*** Begin section ***

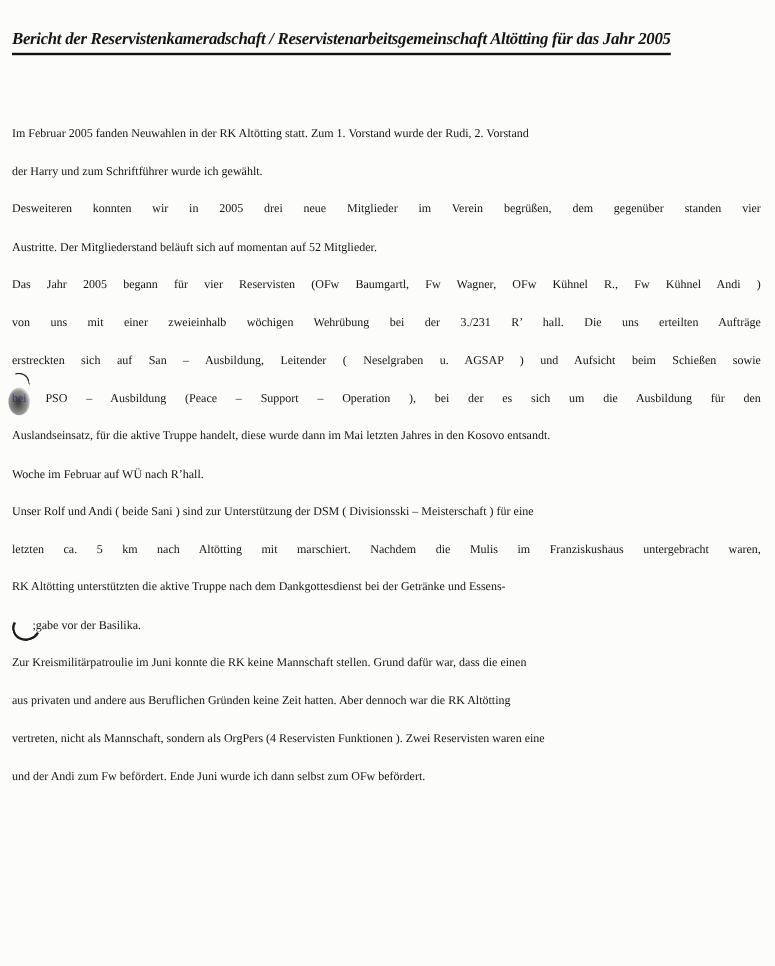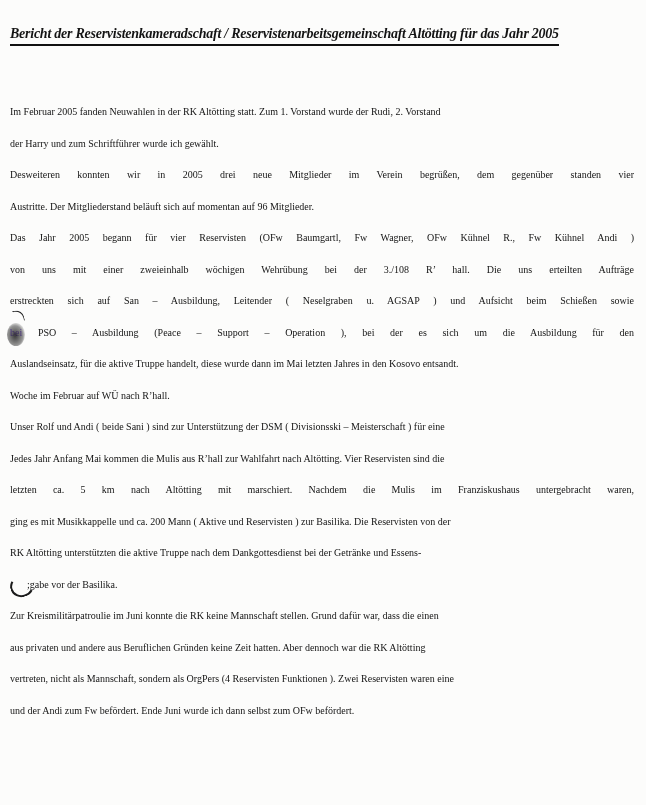--- a/index.html
+++ b/index.html
@@ -102,37 +102,35 @@
   <div class="title-wrap">
     <span class="doc-title">Bericht der Reservistenkameradschaft / Reservistenarbeitsgemeinschaft Altötting für das Jahr 2005</span>
   </div>
 
   <div class="body-text">
 
     <div class="line">Im Februar 2005 fanden Neuwahlen in der RK Altötting statt. Zum 1. Vorstand wurde der Rudi, 2. Vorstand</div>
     <div class="line">der Harry und zum Schriftführer wurde ich gewählt.</div>
 
     <div class="line j">Desweiteren konnten wir in 2005 drei neue Mitglieder im Verein begrüßen, dem gegenüber standen vier</div>
-    <div class="line">Austritte. Der Mitgliederstand beläuft sich auf momentan auf 96 Mitglieder.</div>
+    <div class="line">Austritte. Der Mitgliederstand beläuft sich auf momentan auf 52 Mitglieder.</div>
 
     <div class="line j">Das Jahr 2005 begann für vier Reservisten (OFw Baumgartl, Fw Wagner, OFw Kühnel R., Fw Kühnel Andi )</div>
-    <div class="line j">von uns mit einer zweieinhalb wöchigen Wehrübung bei der 3./108 R’ hall. Die uns erteilten Aufträge</div>
+    <div class="line j">von uns mit einer zweieinhalb wöchigen Wehrübung bei der 3./231 R’ hall. Die uns erteilten Aufträge</div>
     <div class="line j">erstreckten sich auf San – Ausbildung, Leitender ( Neselgraben u. AGSAP ) und Aufsicht beim Schießen sowie</div>
     <div class="line j">
       <span class="smudge">bei</span>
       <span>PSO – Ausbildung (Peace – Support – Operation ), bei der es sich um die Ausbildung für den</span>
     </div>
     <div class="line">Auslandseinsatz, für die aktive Truppe handelt, diese wurde dann im Mai letzten Jahres in den Kosovo entsandt.</div>
 
     <div class="line">Woche im Februar auf WÜ nach R’hall.</div>
     <div class="line">Unser Rolf und Andi ( beide Sani ) sind zur Unterstützung der DSM ( Divisionsski – Meisterschaft ) für eine</div>
 
-    <div class="line">Jedes Jahr Anfang Mai kommen die Mulis aus R’hall zur Wahlfahrt nach Altötting. Vier Reservisten sind die</div>
     <div class="line j">letzten ca. 5 km nach Altötting mit marschiert. Nachdem die Mulis im Franziskushaus untergebracht waren,</div>
-    <div class="line">ging es mit Musikkappelle und ca. 200 Mann ( Aktive und Reservisten ) zur Basilika. Die Reservisten von der</div>
     <div class="line">RK Altötting unterstützten die aktive Truppe nach dem Dankgottesdienst bei der Getränke und Essens-</div>
     <div class="line indent-artifact" style="position:relative;">
       <span class="crescent" style="top: 6px;"></span>
       <span>;gabe vor der Basilika.</span>
     </div>
 
     <div class="line">Zur Kreismilitärpatroulie im Juni konnte die RK keine Mannschaft stellen. Grund dafür war, dass die einen</div>
     <div class="line">aus privaten und andere aus Beruflichen Gründen keine Zeit hatten. Aber dennoch war die RK Altötting</div>
     <div class="line">vertreten, nicht als Mannschaft, sondern als OrgPers (4 Reservisten Funktionen ). Zwei Reservisten waren eine</div>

*** End section ***

*Exercise*.
Return the lines above, starting at the one that contains "die RK Altötting</div>" and running through the last, exactly as they appear, with no extra lines.

*Exercise response*.
     <div class="line">aus privaten und andere aus Beruflichen Gründen keine Zeit hatten. Aber dennoch war die RK Altötting</div>
     <div class="line">vertreten, nicht als Mannschaft, sondern als OrgPers (4 Reservisten Funktionen ). Zwei Reservisten waren eine</div>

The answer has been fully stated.